■ Goal of the exercise
Using the data that follows, state the number of lines holding the word "column", and give no other output.

■ Source material

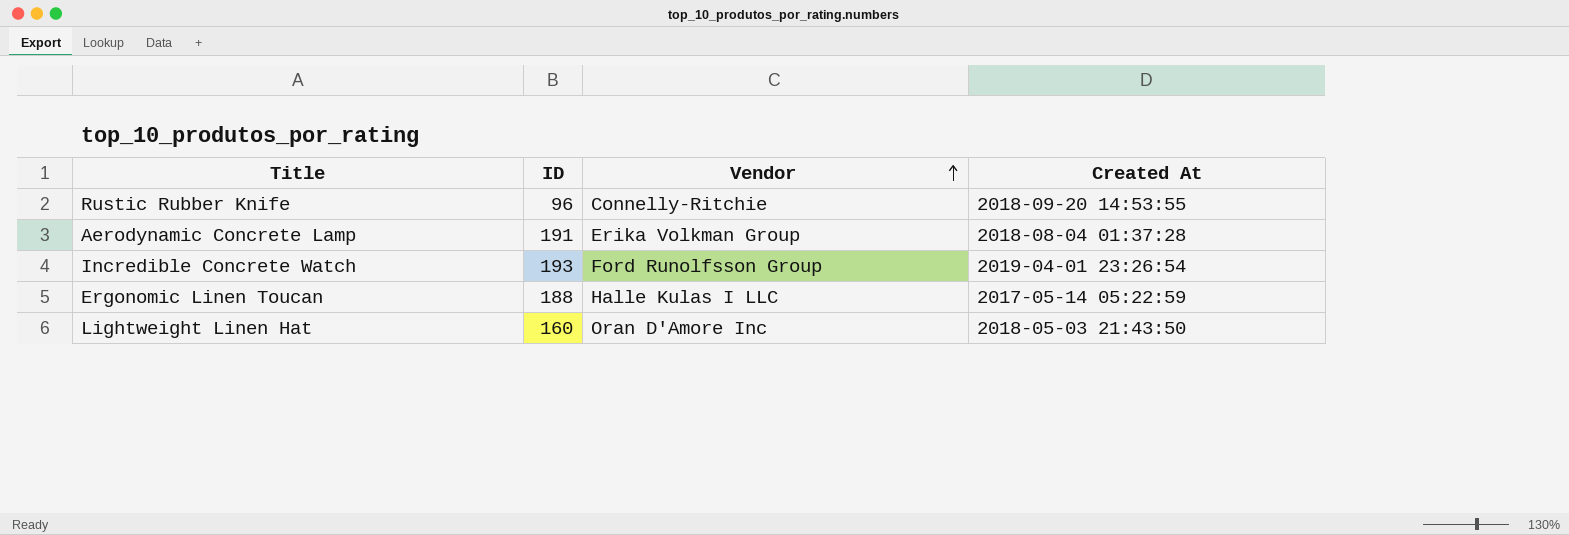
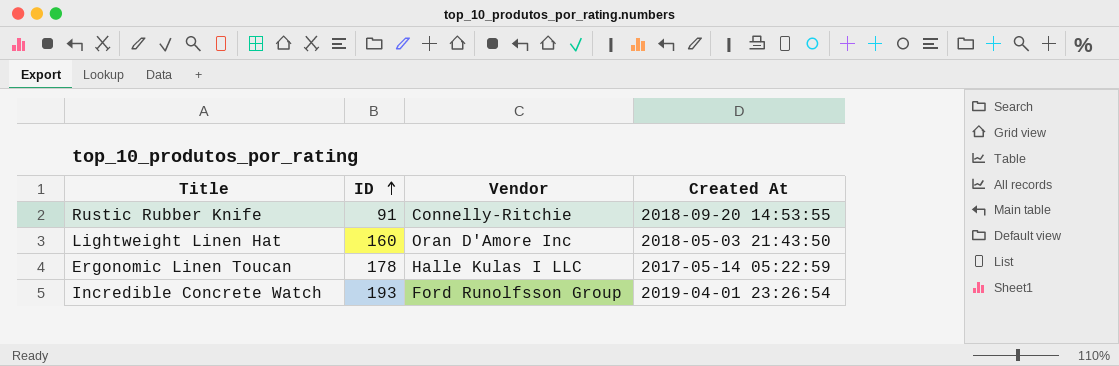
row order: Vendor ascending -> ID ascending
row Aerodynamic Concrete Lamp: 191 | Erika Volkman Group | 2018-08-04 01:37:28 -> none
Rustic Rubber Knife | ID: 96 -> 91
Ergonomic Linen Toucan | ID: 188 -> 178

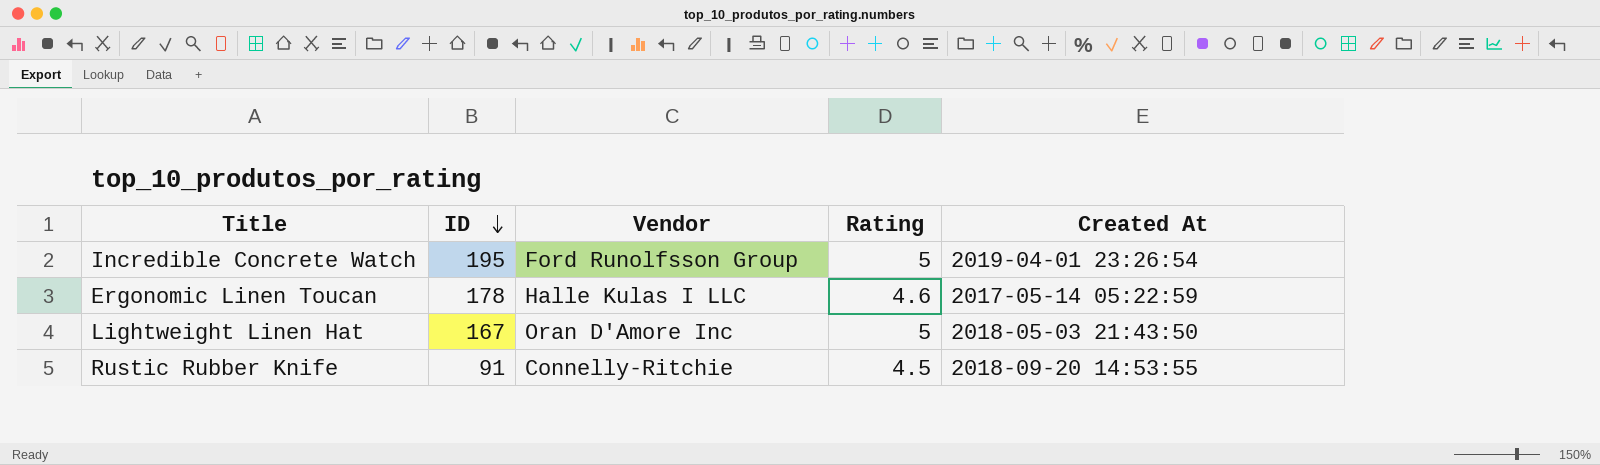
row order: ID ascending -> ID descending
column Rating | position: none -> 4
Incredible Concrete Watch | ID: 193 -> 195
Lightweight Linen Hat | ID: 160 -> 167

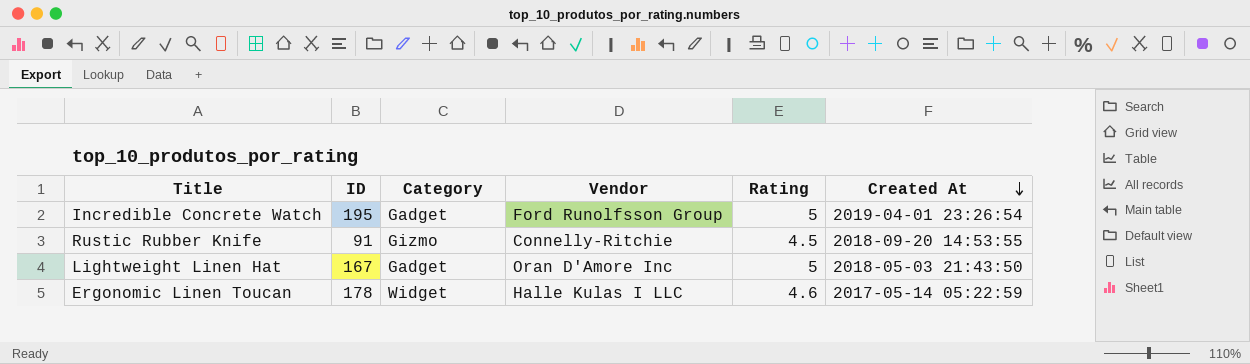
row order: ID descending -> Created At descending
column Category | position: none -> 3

■ Task answer
2